What causes have produced the class that is permanently poor? What has just been said of nations, is true also of individuals.

First, there are natural and organic causes of poverty. Some men are born into the midst of want, ignorance, idleness, filthiness, intemperance, vice, crime; their earliest associations are debasing, their companions bad. They are born into the Iceland of society, into the frigid zone, some of them under the very pole-star of want. Such men are born and bred under the greatest disadvantages. Every star in their horoscope has a malignant aspect, and sheds disastrous influence. I do not remember five men in New England, from that class, becoming distinguished in any manly pursuit,--not five. Almost all of our great men and our rich men came from the comfortable class, none from the miserable. The old poverty is parent of new poverty. It takes at least two generations to outgrow the pernicious influence of such circumstances.

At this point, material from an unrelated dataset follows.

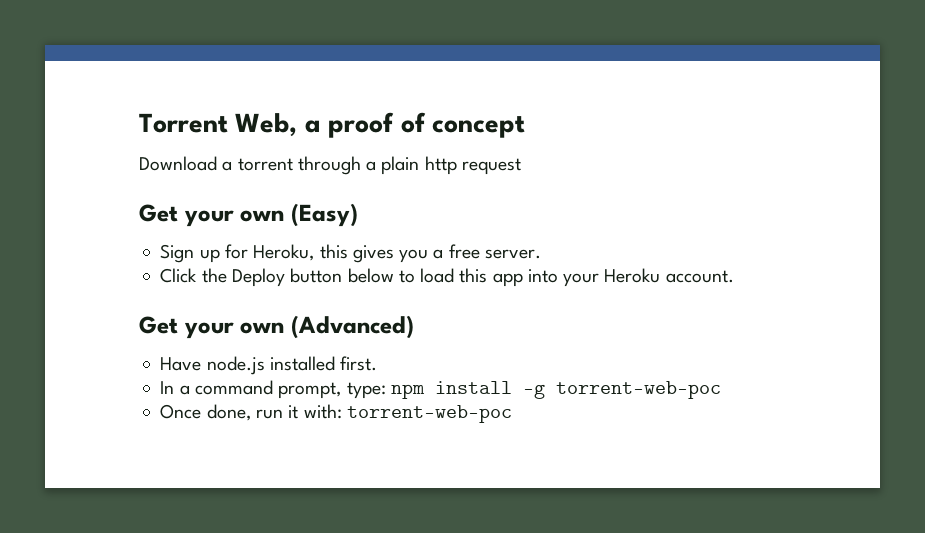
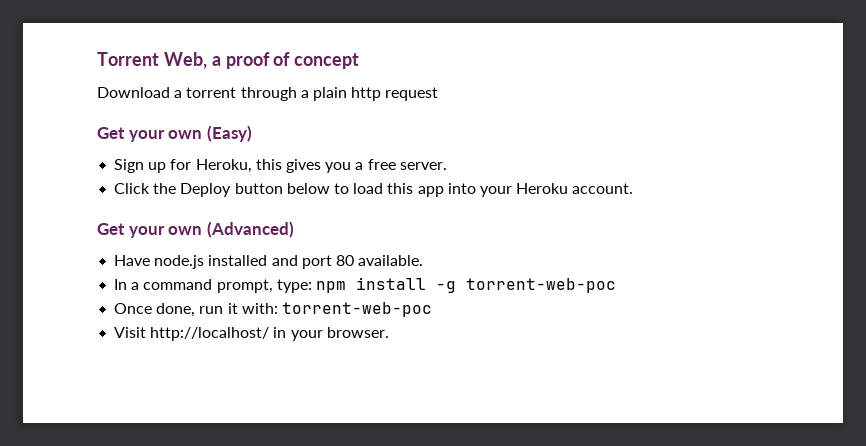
- Have node.js installed first.
+ Have node.js installed and port 80 available.
+ Visit http://localhost/ in your browser.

Then much of the permanent poverty comes from the lack of ability, power of body and of mind. In that Iceland of society men are commonly born with a feeble organization, and bred under every physical disadvantage; the man is physically weak, or else runs to muscle and not brain, and so is mentally weak. His feebleness is the result of the poverty of his fathers, and his own want in childhood. The oak tree grows tall and large in a rich valley, stunted, small, and scrubby on the barren sand.

Again this class of men increase most rapidly in numbers. When the poor man has not half enough to fill his own mouth, and clothe his own back, other backs are added, other mouths opened. He abounds in nothing but naked and hungry children.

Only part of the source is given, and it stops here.